• _PROBLEM_
Every record must be repeated precisely as it stands.

(Stored dataset items)
"""
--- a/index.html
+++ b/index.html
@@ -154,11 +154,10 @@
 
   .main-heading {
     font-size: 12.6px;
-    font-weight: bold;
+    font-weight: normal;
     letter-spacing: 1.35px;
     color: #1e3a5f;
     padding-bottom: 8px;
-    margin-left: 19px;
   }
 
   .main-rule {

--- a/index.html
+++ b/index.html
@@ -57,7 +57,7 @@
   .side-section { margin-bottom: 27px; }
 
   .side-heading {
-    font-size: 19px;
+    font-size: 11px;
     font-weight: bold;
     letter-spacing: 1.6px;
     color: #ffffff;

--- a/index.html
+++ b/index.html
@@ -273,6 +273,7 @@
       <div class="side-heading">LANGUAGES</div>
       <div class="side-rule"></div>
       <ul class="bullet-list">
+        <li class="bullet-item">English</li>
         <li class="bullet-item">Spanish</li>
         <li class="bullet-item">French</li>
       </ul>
"""
• _EXPECTED OUTPUT_
--- a/index.html
+++ b/index.html
@@ -154,11 +154,10 @@
 
   .main-heading {
     font-size: 12.6px;
-    font-weight: bold;
+    font-weight: normal;
     letter-spacing: 1.35px;
     color: #1e3a5f;
     padding-bottom: 8px;
-    margin-left: 19px;
   }
 
   .main-rule {

--- a/index.html
+++ b/index.html
@@ -57,7 +57,7 @@
   .side-section { margin-bottom: 27px; }
 
   .side-heading {
-    font-size: 19px;
+    font-size: 11px;
     font-weight: bold;
     letter-spacing: 1.6px;
     color: #ffffff;

--- a/index.html
+++ b/index.html
@@ -273,6 +273,7 @@
       <div class="side-heading">LANGUAGES</div>
       <div class="side-rule"></div>
       <ul class="bullet-list">
+        <li class="bullet-item">English</li>
         <li class="bullet-item">Spanish</li>
         <li class="bullet-item">French</li>
       </ul>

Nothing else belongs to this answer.